**Problem to work on:**
Tally up the lines below that contain the word "class" and give the total alone.

[Code change snippets]
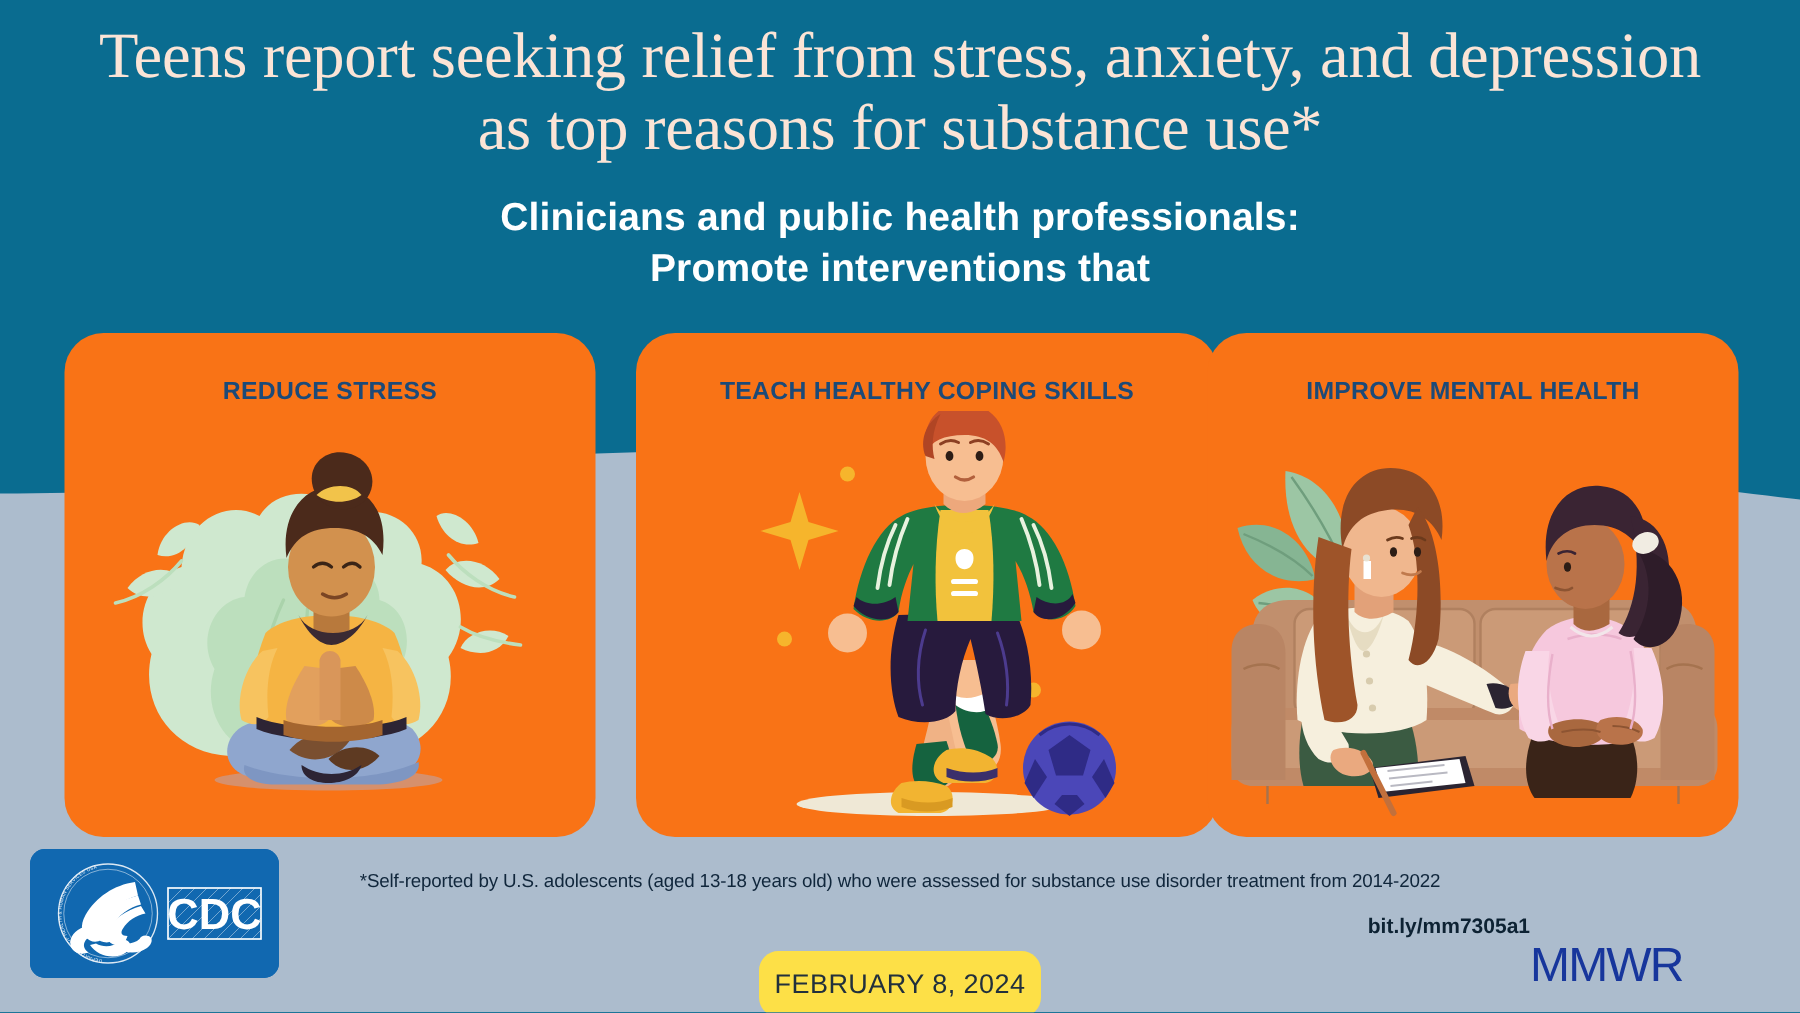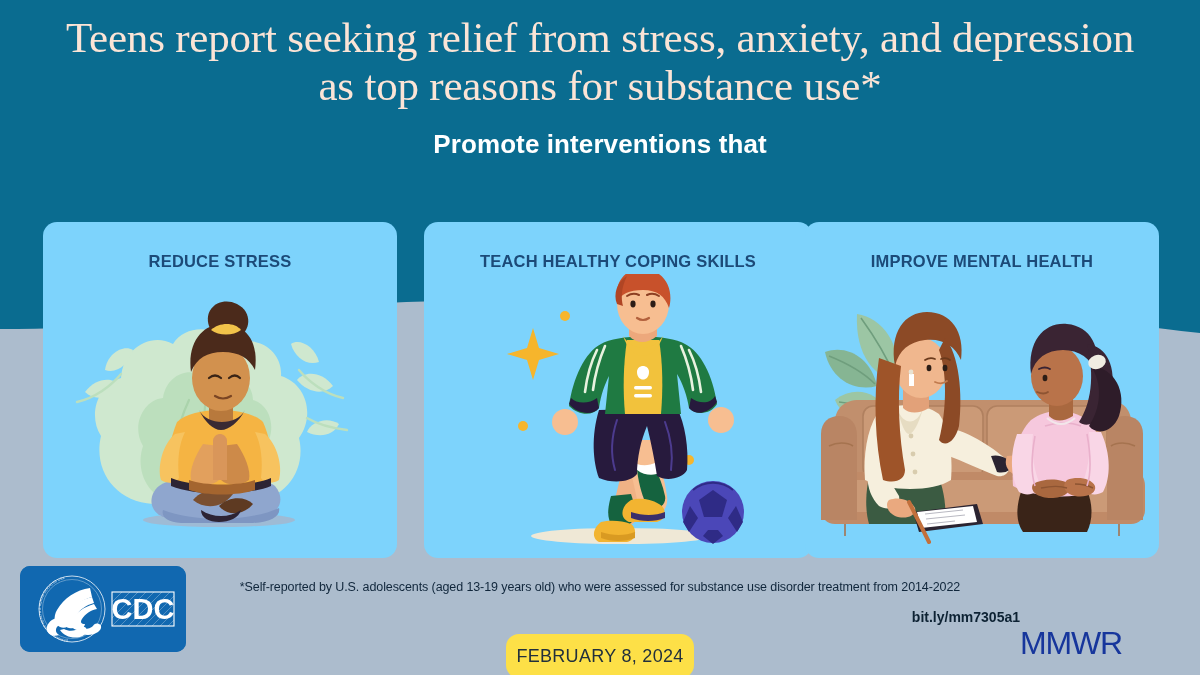--- a/index.html
+++ b/index.html
@@ -99,6 +99,7 @@
   <div id="headline-block">
     <h1 id="headline">Teens report seeking relief from stress, anxiety, and depression as top reasons for substance use*</h1>
     <div id="subhead">
+      <span class="l1">Clinicians and public health professionals:</span>
       <span class="l2">Promote interventions that</span>
     </div>
   </div>

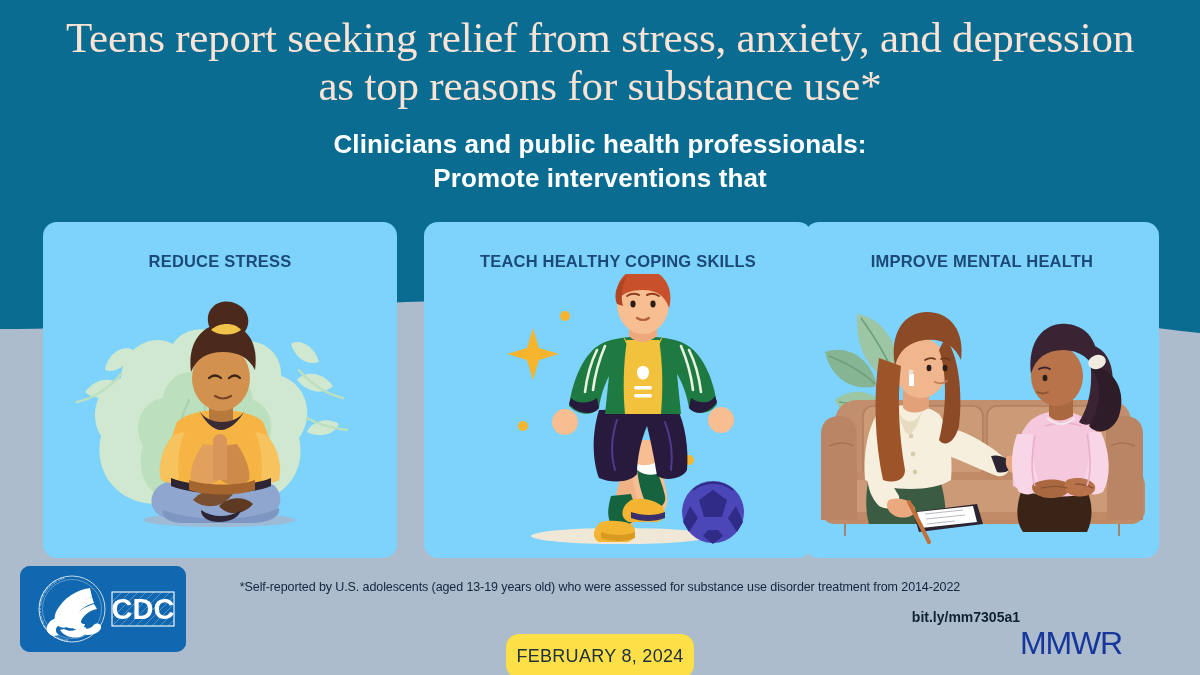--- a/index.html
+++ b/index.html
@@ -41,8 +41,8 @@
     position:absolute;
     top:222px;
     height:336px;
-    background:#7dd3fc;
-    border-radius:14px;
+    background:#f97316;
+    border-radius:26px;
     overflow:hidden;
   }
   #card-0{left:43px;width:354px;}

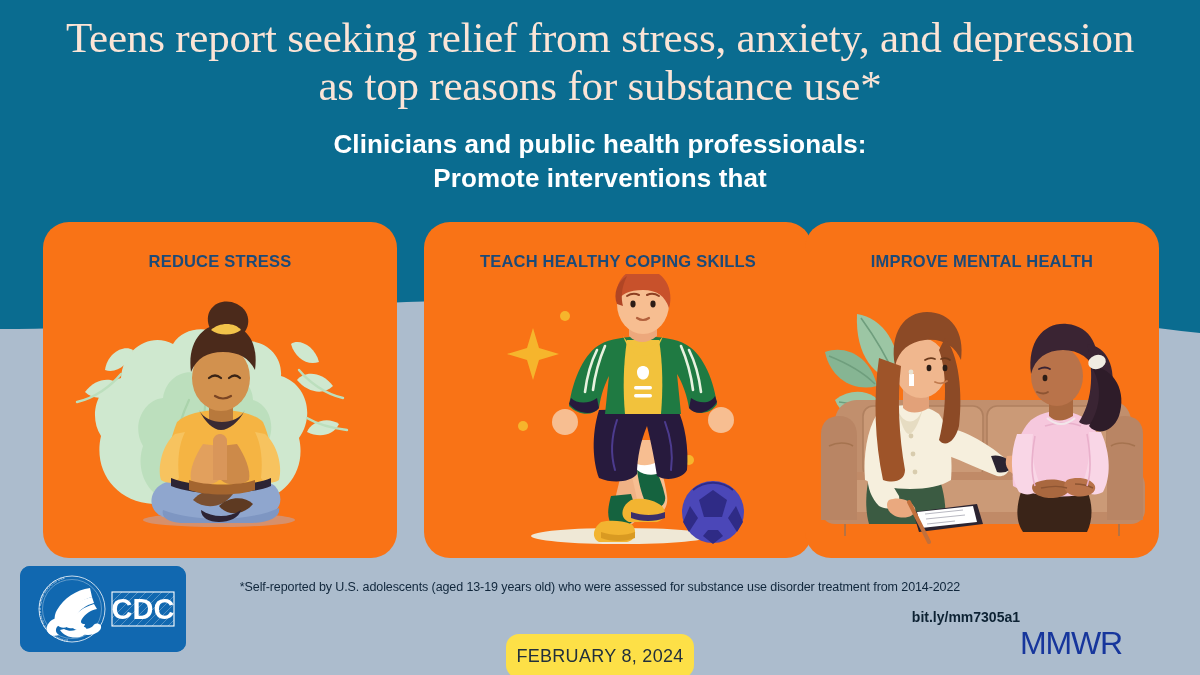--- a/index.html
+++ b/index.html
@@ -390,7 +390,7 @@
     </div>
   </div>
 
-  <div id="footnote">*Self-reported by U.S. adolescents (aged 13-19 years old) who were assessed for substance use disorder treatment from 2014-2022</div>
+  <div id="footnote">*Self-reported by U.S. adolescents (aged 13-18 years old) who were assessed for substance use disorder treatment from 2014-2022</div>
   <div id="shorturl">bit.ly/mm7305a1</div>
   <div id="date-pill">FEBRUARY 8, 2024</div>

**Written answer:**
2